2018-12-11 Thread Adam Borowski
[Oy vey, crosspost list from hell -- not sure how to trim...]

On Tue, Dec 11, 2018 at 09:46:21PM +0100, Gregor Riepl wrote:
> I do think this just reinforces the point that second-class architectures
> should have better, more robust support from the Debian project.

> For example, arch-specific packages most decidedly have a place in Debian

> The build and package delivery infrastructure should offer the same features
> for both first and second class archs, including installer image building for
> all "tiers" (stable, testing, unstable).

It seems to me that the important bit is the testing suite.  As a (now
lapsed) x32 porter, I tried to implement that on my own (goal being an
unofficial, weakly security supported[1] Jessie for x32).  And tracking
testing on my own proved to be too hard.  What directly defeated me were
binNMUs: with every arch having its own NMU counter and hidden triggers,
this is already a mess.  Add NMUs due to private ported packages, and all
hell breaks loose.

The rest is easy in comparison: a porter team can decide whether to snapshot
testing as unofficial stable; point releases are a matter of running a
buildd job (and fixing failures), same for security.  We'd be able to
concentrate on actual arch-specific issues.

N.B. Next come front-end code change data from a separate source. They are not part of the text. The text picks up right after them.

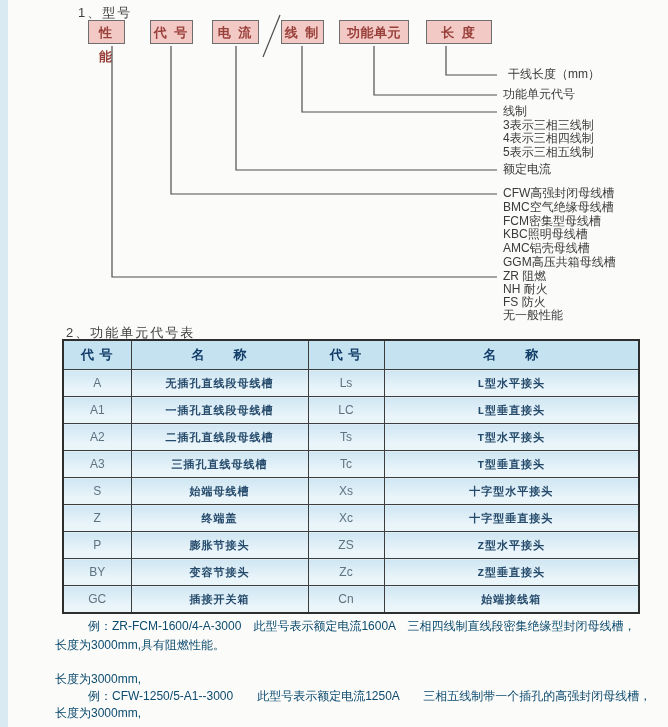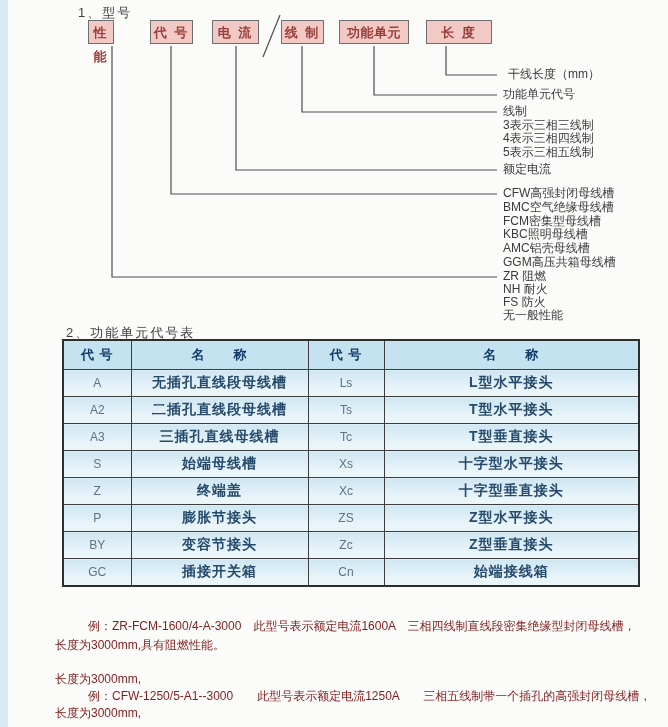--- a/index.html
+++ b/index.html
@@ -5,36 +5,36 @@
   html,body{margin:0;padding:0;}
   body{font-family:"Liberation Sans","DejaVu Sans",sans-serif;}
   .page{position:relative;width:668px;height:727px;background:#fbfcfa;overflow:hidden;}
   .edge-strip{position:absolute;left:0;top:0;width:8px;height:727px;background:#d9eaf2;}
   .section-title{position:absolute;font-size:13px;color:#3f3f3f;letter-spacing:2px;}
   #title1{left:78px;top:4px;}
   #title2{left:66px;top:324px;}
   .pbox{position:absolute;top:20px;height:24px;line-height:24px;text-align:center;
         background:#f3c9c6;border:1.5px solid #6e6e6e;color:#9a403b;font-weight:bold;
         font-size:13px;letter-spacing:2px;box-sizing:border-box;}
-  #box-xingneng{left:88px;width:26px;}
+  #box-xingneng{left:88px;width:37px;}
   #box-daihao{left:150px;width:43px;}
   #box-dianliu{left:212px;width:47px;}
   #box-xianzhi{left:281px;width:43px;}
   #box-gongnengdanyuan{left:339px;width:70px;letter-spacing:0.5px;}
   #box-changdu{left:426px;width:66px;}
   svg.lines{position:absolute;left:0;top:0;pointer-events:none;}
   .lbl{position:absolute;left:503px;font-size:12px;color:#3a3a3a;white-space:nowrap;line-height:13px;}
   .ref-table{position:absolute;left:62px;top:339px;border-collapse:collapse;table-layout:fixed;
              border:2px solid #2e2e2e;}
   .ref-table th,.ref-table td{border:1px solid #3d3d3d;text-align:center;padding:0;overflow:hidden;}
   .ref-table th{height:28px;background:#c5e2f0;color:#123c68;font-size:13px;font-weight:bold;letter-spacing:1px;}
   .ref-table td{height:26px;background:linear-gradient(180deg,#cfe6f2 0%,#eaf5fa 75%);}
   .ref-table td.code{color:#5e7280;font-size:12px;}
-  .ref-table td.name{color:#254a6b;font-size:14px;font-weight:bold;letter-spacing:1px;}
-  .ex-line{position:absolute;font-size:12px;color:#7f1d1d;white-space:nowrap;}
+  .ref-table td.name{color:#254a6b;font-size:11px;font-weight:bold;letter-spacing:1px;font-family:Liberation Mono, monospace;}
+  .ex-line{position:absolute;font-size:12px;color:#0c4a6e;white-space:nowrap;}
   .ex-indent{left:88px;}
   .ex-wrap{left:55px;}
 </style>
 </head>
 <body>
 
 <div class="page">
   <div class="edge-strip"></div>
 
   <div class="section-title" id="title1">1、型号</div>
@@ -90,20 +90,26 @@
       <th>代 号</th>
       <th>名　　称</th>
     </tr>
     <tr>
       <td class="code">A</td>
       <td class="name">无插孔直线段母线槽</td>
       <td class="code">Ls</td>
       <td class="name">L型水平接头</td>
     </tr>
     <tr>
+      <td class="code">A1</td>
+      <td class="name">一插孔直线段母线槽</td>
+      <td class="code">LC</td>
+      <td class="name">L型垂直接头</td>
+    </tr>
+    <tr>
       <td class="code">A2</td>
       <td class="name">二插孔直线段母线槽</td>
       <td class="code">Ts</td>
       <td class="name">T型水平接头</td>
     </tr>
     <tr>
       <td class="code">A3</td>
       <td class="name">三插孔直线母线槽</td>
       <td class="code">Tc</td>
       <td class="name">T型垂直接头</td>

> The main difference should (IMHO) be the amount of support you get: While a
> first-class arch will get faster fixes and a more stable dependency tree,
> other archs will be more "sloppy", for example by not blocking stable releases
> with their own RC bugs etc.

Yeah, a completely one-way relationship: no issue on second-class would
block first-class.

> If this can be fulfilled, I don't think being a second-class arch will be such
> a big deal. Not sure how far Debian is from this goal, but I can understand
> that many DDs and DMs would rather invest their time into projects they have a
> stake in, rather than hardware they don't (or don't want to?) understand.

Yes, x32 suffers from needing obscure and hard to get hardware. :)


Meow!

[1]. The vast majority of security issues are non arch dependent, so blindly
tracking and building first-class security updates gets us nearly all the
way, reducing the work to babysitting buildds and looking into FTBFSes or
yet another whole-new-language-ecosystem getting allowed into stable.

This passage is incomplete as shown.